Türkiye’nin bugün AB ile ilgili en önemli problemlerinden biri bu tarım sistemi ile Türkiye AB’ne giremez ve Türkiye’nin AB’ne girmesinde en birinci engel bugünkü tarım sistemidir. Nüfusunun % 40’ı tarımda çalışan bir ülkede bu nüfusun üretimle ilgili payını hesap ettiğimiz zaman, içe dönük aile tarımı ortaya çıkmaktadır. Zenginlik üreten ticari bir tarım değil, sadece ihtiyaçlarına cevap veren içe dönük bir aile tarım sistemidir. Dolayısıyla, bugün içe dönük 777.000 kilometre kare bir alana sahip bir ülkede böyle bir yanlış sistem Türkiye’nin AB’ne girmesinin önündeki en büyük engeldir.

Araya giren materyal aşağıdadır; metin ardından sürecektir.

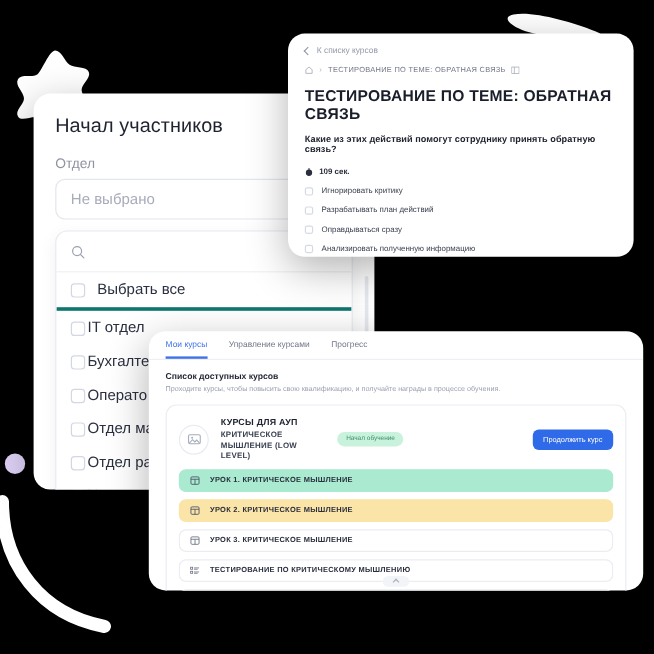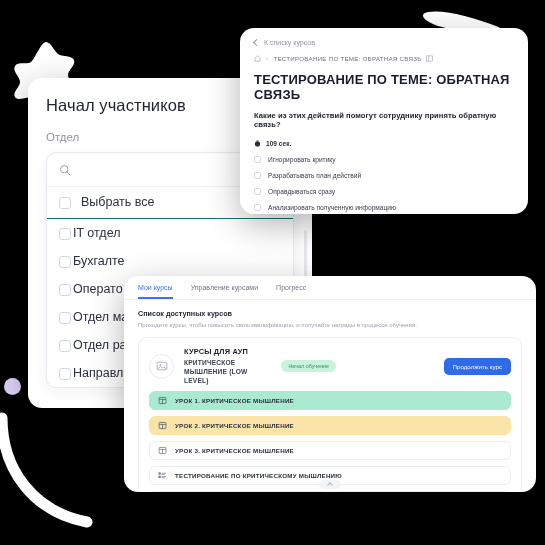"Не выбрано" div { html: none -> <div> <span>Не выбрано</span> </div> }
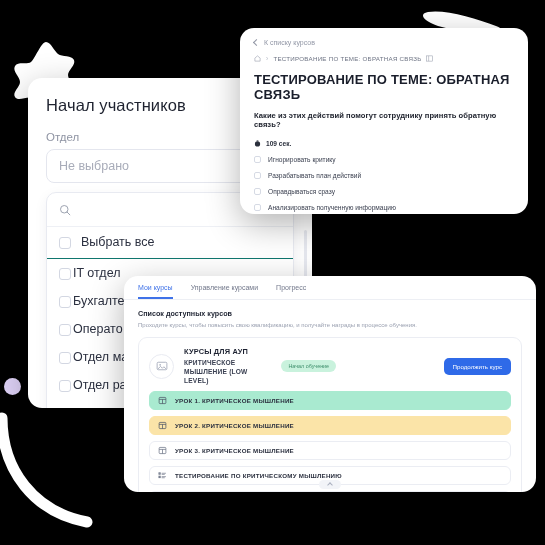"Выбрать все" #select-all-row { border-bottom: 1px solid #0f766e -> 3px solid #0f766e }
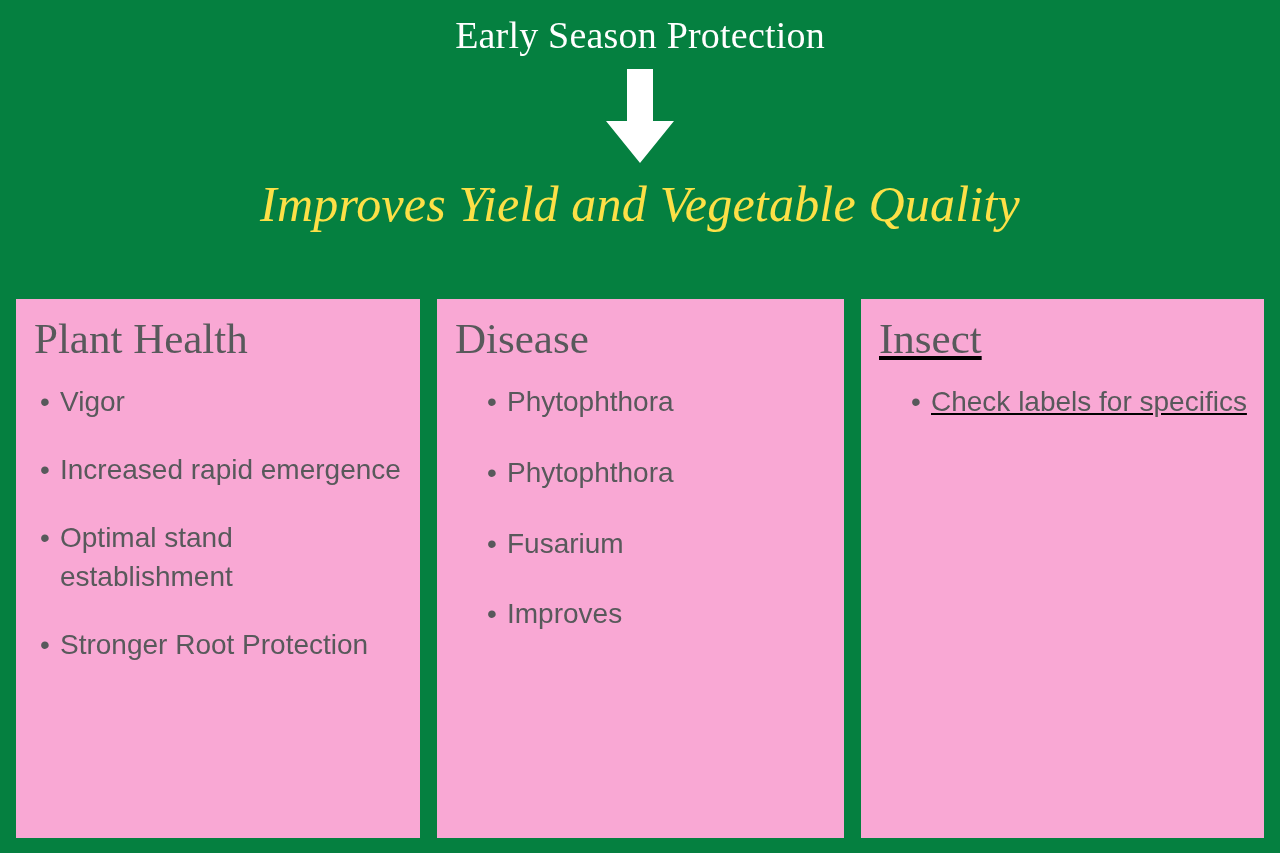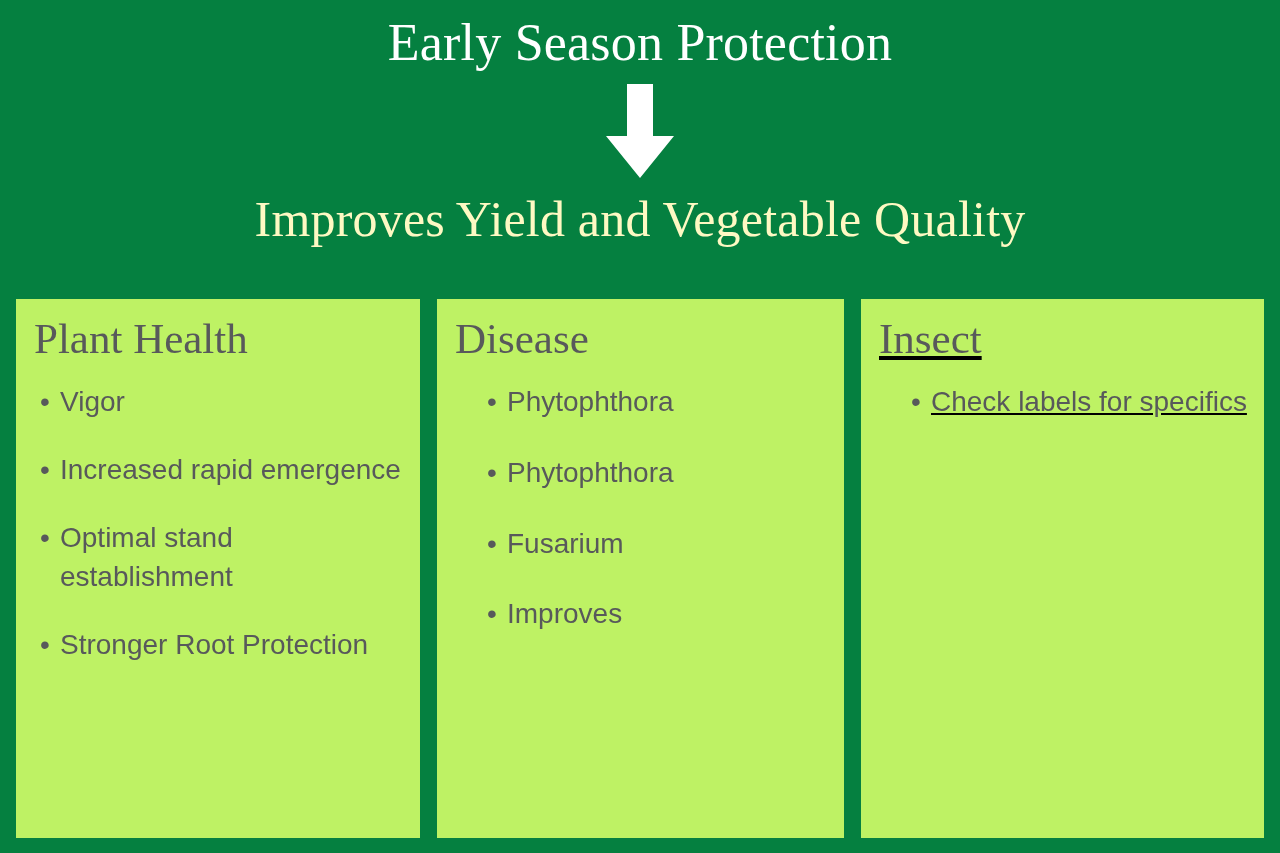"Early Season Protection" .header-title { font-size: 52px -> 38px }
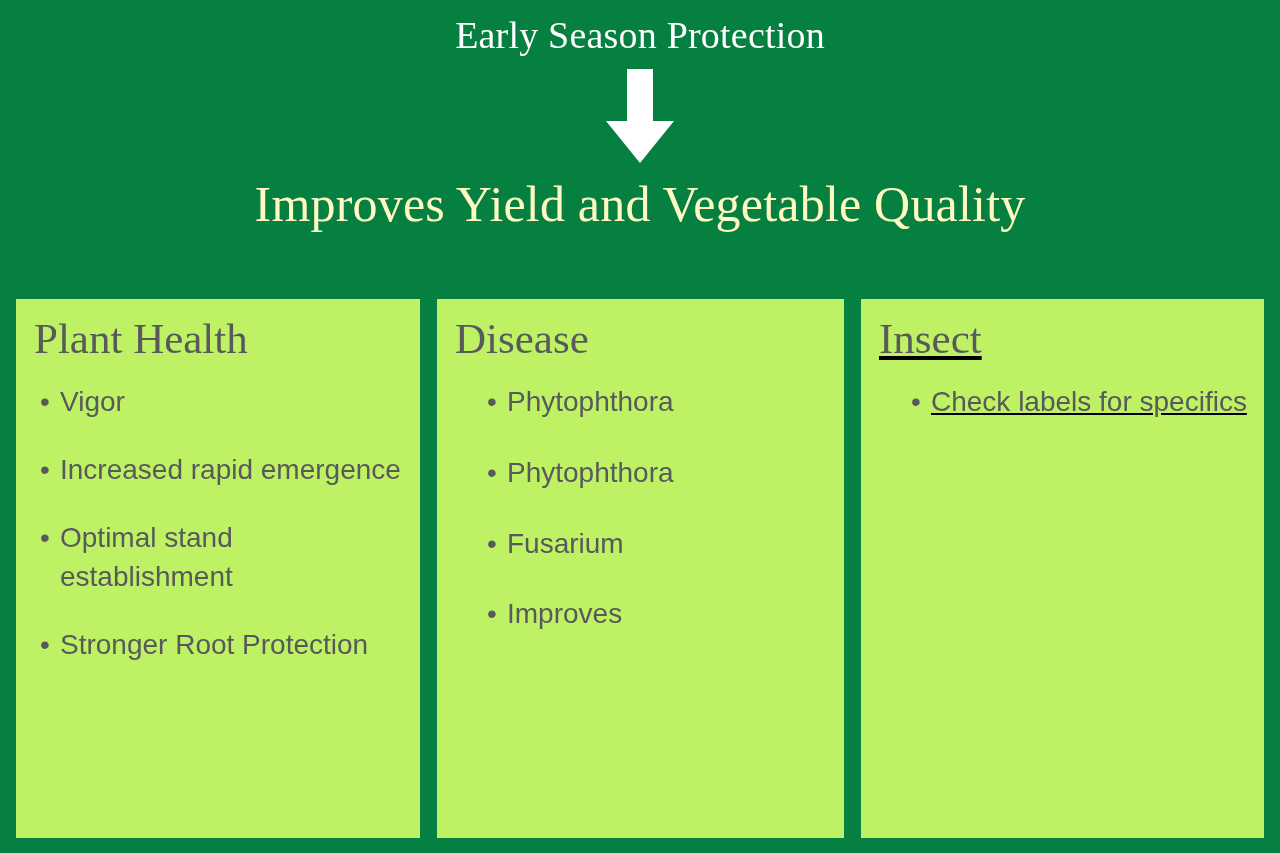"Improves Yield and Vegetable Quality" .header-subtitle { color: #fef9c3 -> #fde047; font-style: none -> italic }
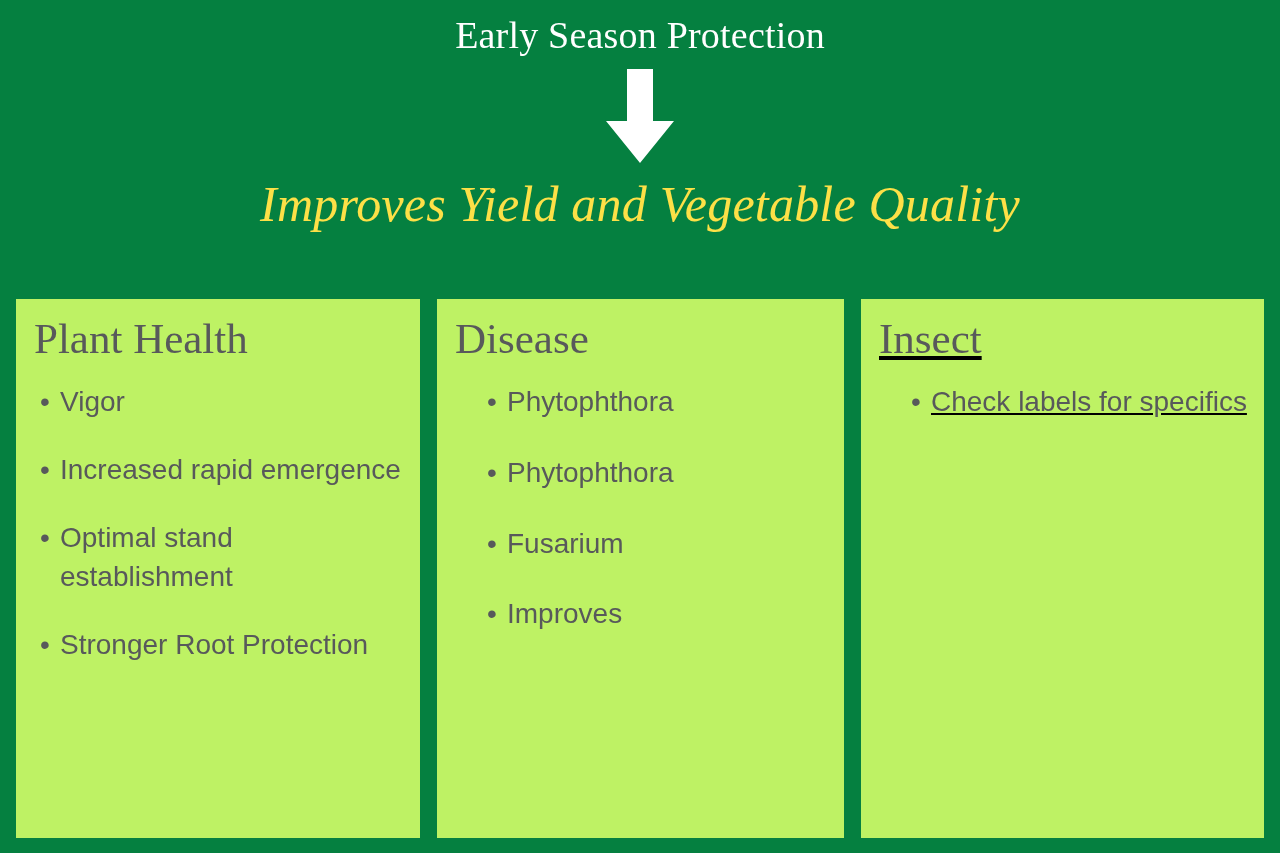"Plant Health" .column { background: #bef264 -> #f9a8d4 }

Hamit Genç Bafra’da tütün ekiyor. Hamit Genç Türk tarımının sorunlar yaşadığını, gelir destekleri konusunda devletin üzerine düşeni yapmadığını da savunuyor. İşte bu konuya paralel bir konu AB’nin ortak tarım politikası programımızın bu bölümünde ana temamızı oluşturuyor. AB ortak tarım politikası birlik içinde tarım ürünlerinin üretimi, ticareti ve işlenmesini düzenleyen kurallar ve mekanizmalardan oluşuyor. Burası önemli. Tarım politikasının AB bütçesinden aldığı pay yaklaşık % 50 seviyesinde. Yani AB’nin bütçesinin yarısı tarım politikası için ayrılmış durumda.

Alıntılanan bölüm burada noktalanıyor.